#### WHAT THE EXERCISE ASKS:
From the entries that follow, copy each line in which "toggle" appears.

######

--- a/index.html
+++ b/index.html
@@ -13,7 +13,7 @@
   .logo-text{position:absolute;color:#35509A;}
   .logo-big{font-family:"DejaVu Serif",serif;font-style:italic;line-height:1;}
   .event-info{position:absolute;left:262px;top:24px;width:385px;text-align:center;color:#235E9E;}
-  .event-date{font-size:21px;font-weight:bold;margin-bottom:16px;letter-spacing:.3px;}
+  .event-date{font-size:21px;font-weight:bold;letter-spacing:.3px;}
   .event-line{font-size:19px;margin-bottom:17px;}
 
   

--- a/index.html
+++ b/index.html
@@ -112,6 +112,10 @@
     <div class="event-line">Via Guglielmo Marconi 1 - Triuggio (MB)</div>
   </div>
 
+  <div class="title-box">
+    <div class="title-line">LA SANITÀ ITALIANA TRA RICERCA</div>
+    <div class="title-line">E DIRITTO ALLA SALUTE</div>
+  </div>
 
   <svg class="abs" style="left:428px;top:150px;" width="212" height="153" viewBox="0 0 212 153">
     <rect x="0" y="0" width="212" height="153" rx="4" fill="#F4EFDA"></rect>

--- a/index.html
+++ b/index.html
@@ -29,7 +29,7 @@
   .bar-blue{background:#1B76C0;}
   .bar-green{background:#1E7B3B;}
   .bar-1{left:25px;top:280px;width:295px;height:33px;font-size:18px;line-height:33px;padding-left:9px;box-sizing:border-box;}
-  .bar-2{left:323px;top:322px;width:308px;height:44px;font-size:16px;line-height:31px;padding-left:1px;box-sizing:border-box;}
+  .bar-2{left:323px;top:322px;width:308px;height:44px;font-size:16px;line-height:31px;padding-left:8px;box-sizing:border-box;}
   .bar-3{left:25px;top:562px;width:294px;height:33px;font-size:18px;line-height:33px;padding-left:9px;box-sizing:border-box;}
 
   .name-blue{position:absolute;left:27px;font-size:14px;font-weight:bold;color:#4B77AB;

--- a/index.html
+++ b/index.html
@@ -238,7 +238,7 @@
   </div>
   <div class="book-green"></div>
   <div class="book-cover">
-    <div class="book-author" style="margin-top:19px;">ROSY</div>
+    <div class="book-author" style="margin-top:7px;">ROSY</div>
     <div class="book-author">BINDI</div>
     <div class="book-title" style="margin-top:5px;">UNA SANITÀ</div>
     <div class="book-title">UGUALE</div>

######

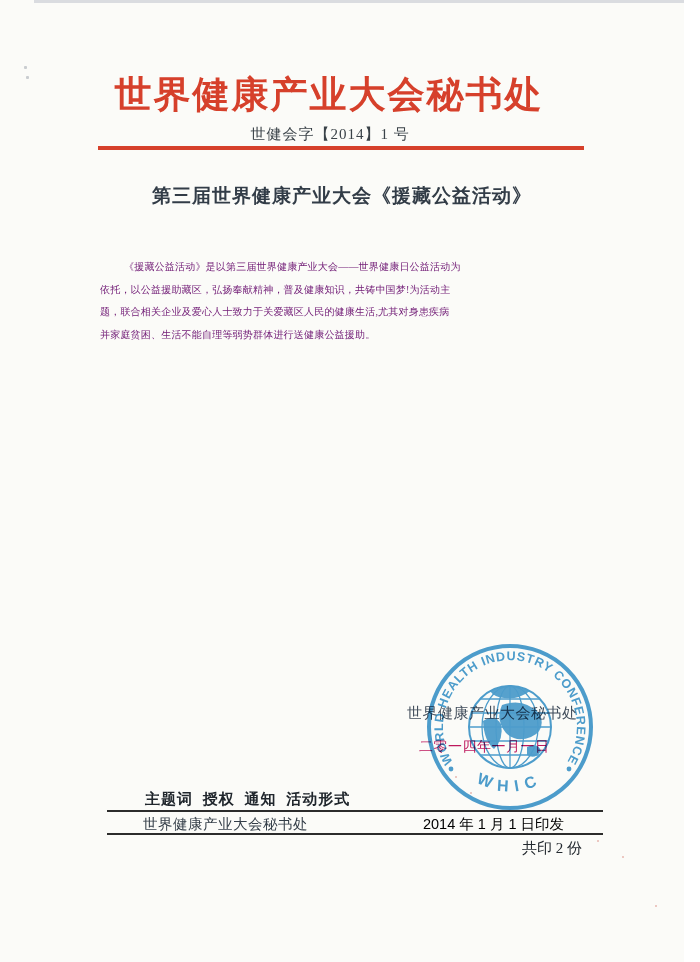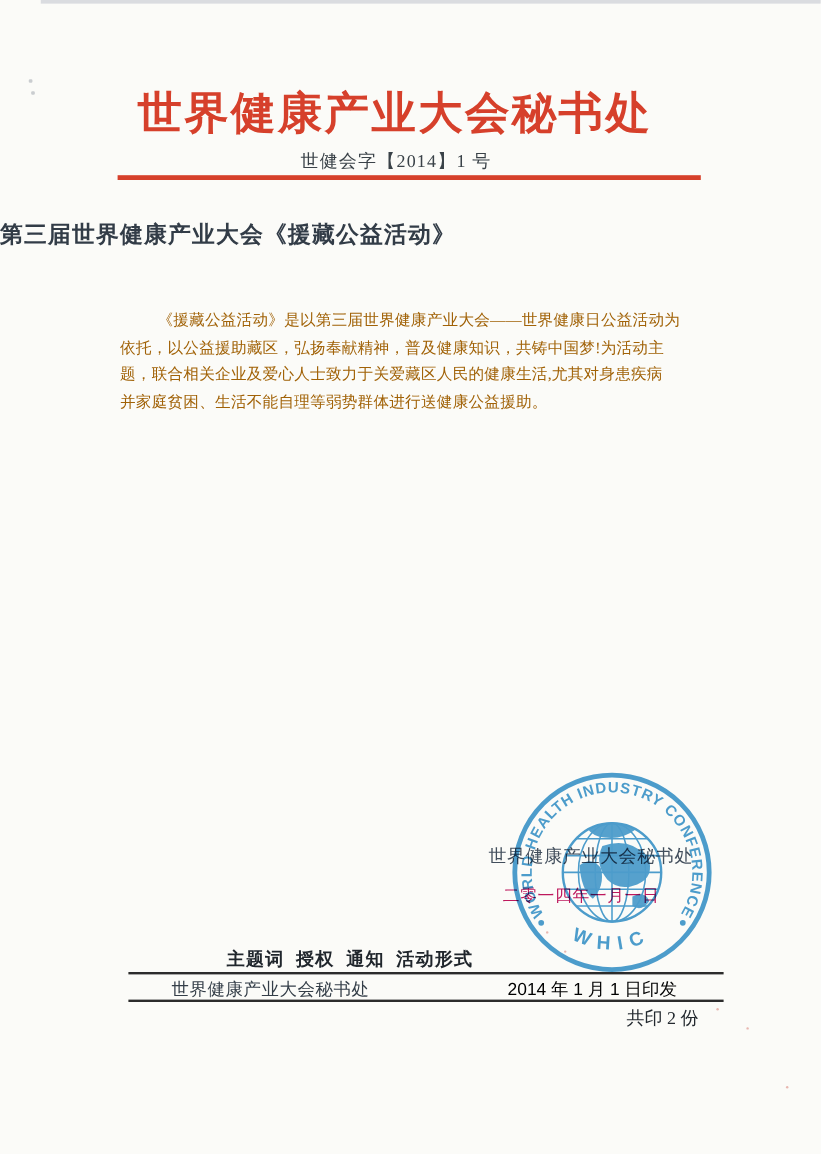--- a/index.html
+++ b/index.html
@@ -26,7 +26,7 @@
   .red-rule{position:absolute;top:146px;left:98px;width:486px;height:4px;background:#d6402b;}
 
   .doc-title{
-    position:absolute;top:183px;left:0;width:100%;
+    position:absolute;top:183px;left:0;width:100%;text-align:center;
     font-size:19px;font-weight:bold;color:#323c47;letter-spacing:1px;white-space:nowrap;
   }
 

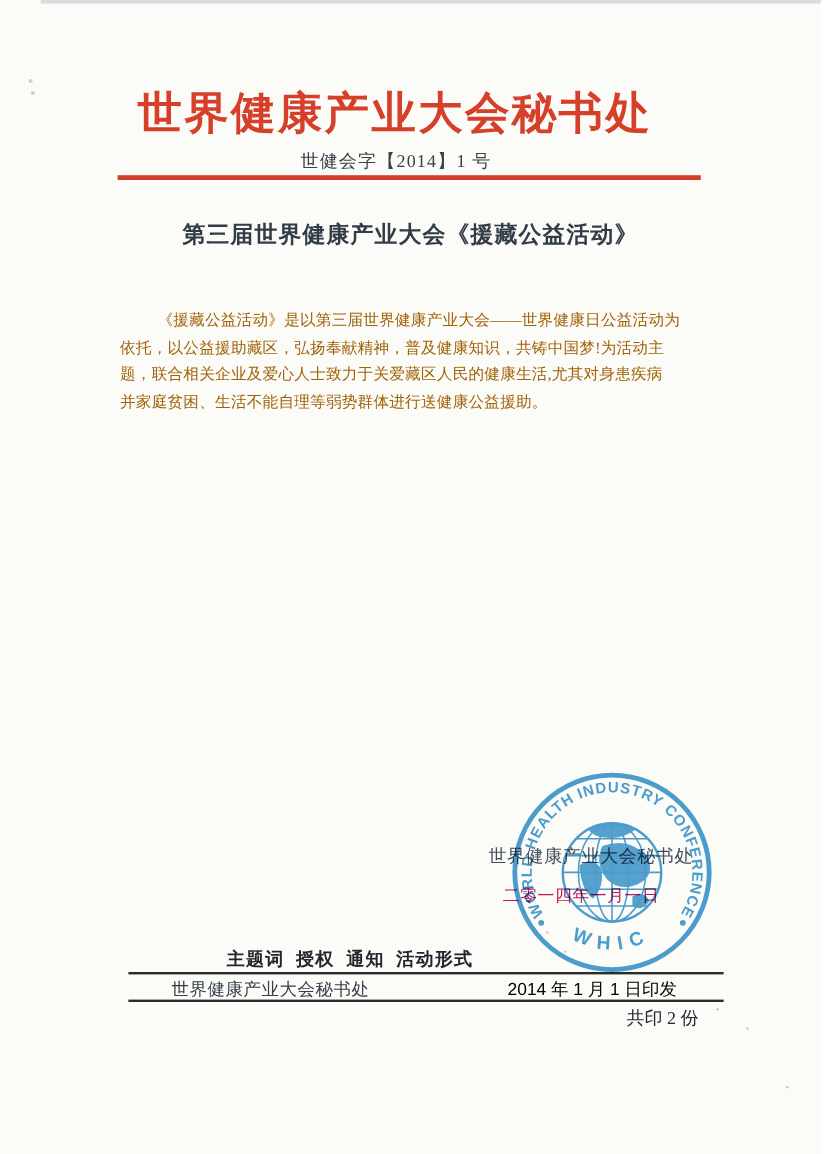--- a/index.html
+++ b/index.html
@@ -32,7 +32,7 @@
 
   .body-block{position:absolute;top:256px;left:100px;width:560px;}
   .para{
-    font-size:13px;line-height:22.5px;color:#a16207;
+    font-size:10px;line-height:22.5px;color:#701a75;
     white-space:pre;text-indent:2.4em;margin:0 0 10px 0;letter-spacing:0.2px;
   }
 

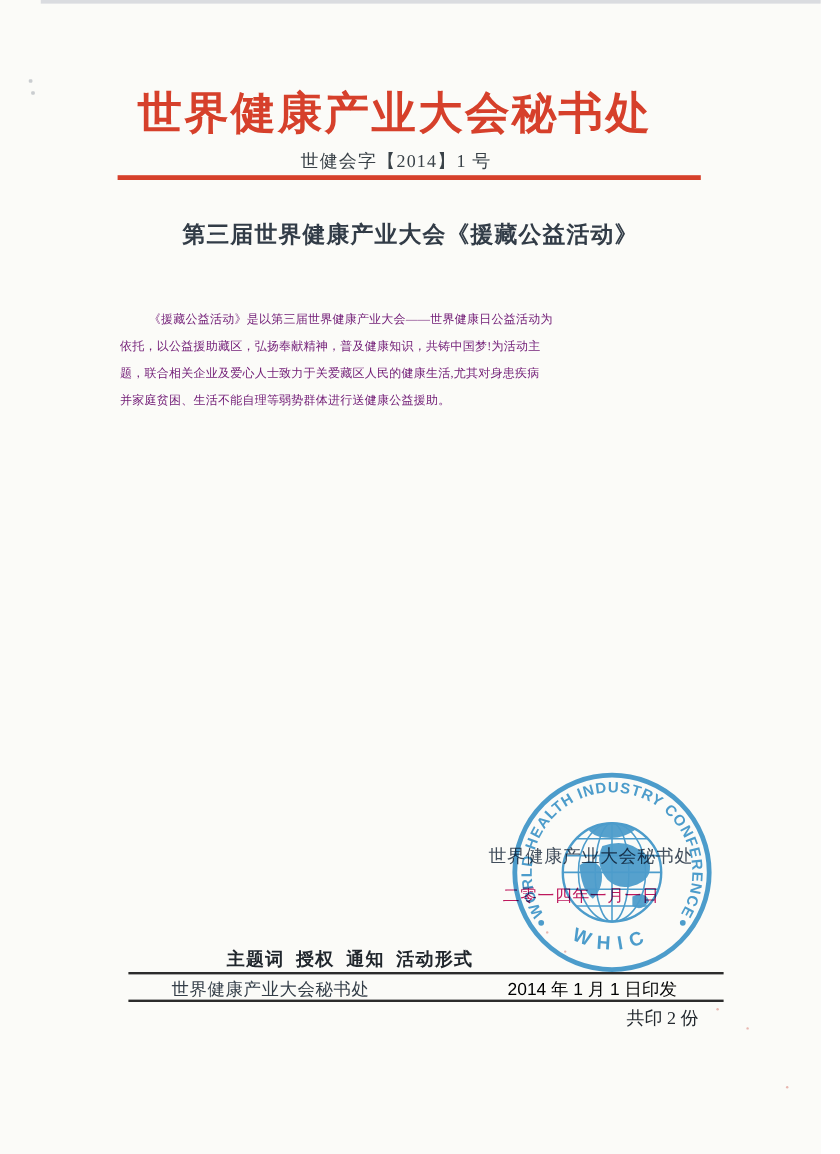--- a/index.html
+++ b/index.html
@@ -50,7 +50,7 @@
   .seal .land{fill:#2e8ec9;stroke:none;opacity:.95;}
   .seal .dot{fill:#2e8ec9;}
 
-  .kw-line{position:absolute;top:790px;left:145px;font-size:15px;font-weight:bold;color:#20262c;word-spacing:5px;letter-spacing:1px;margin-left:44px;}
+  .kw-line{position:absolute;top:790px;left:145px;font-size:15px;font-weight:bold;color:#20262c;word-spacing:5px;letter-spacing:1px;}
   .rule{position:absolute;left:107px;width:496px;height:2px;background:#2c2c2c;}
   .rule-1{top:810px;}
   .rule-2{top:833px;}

######

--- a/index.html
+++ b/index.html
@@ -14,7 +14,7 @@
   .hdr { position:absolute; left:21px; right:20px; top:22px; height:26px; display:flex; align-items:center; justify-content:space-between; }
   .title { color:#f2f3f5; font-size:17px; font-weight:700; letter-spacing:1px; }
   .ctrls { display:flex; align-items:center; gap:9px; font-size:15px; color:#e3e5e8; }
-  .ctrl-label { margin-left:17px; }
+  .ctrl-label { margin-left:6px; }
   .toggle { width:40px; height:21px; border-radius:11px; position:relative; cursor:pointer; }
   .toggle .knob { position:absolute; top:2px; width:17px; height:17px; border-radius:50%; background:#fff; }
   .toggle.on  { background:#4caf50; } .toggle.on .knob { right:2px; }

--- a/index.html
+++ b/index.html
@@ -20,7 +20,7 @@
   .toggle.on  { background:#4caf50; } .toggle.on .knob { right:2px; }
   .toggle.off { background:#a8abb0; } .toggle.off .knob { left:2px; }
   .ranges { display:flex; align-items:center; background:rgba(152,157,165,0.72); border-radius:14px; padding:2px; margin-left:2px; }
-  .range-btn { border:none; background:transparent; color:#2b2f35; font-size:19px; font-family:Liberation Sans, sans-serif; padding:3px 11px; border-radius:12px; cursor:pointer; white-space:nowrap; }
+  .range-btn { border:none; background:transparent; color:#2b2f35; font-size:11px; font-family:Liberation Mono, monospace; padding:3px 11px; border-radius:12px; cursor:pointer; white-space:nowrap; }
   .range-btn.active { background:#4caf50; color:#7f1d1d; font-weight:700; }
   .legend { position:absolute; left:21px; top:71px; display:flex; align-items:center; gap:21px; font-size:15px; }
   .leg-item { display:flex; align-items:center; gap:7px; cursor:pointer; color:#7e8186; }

######

#### WRITTEN SOLUTION:
   .toggle { width:40px; height:21px; border-radius:11px; position:relative; cursor:pointer; }
   .toggle .knob { position:absolute; top:2px; width:17px; height:17px; border-radius:50%; background:#fff; }
   .toggle.on  { background:#4caf50; } .toggle.on .knob { right:2px; }
   .toggle.on  { background:#4caf50; } .toggle.on .knob { right:2px; }
   .toggle.off { background:#a8abb0; } .toggle.off .knob { left:2px; }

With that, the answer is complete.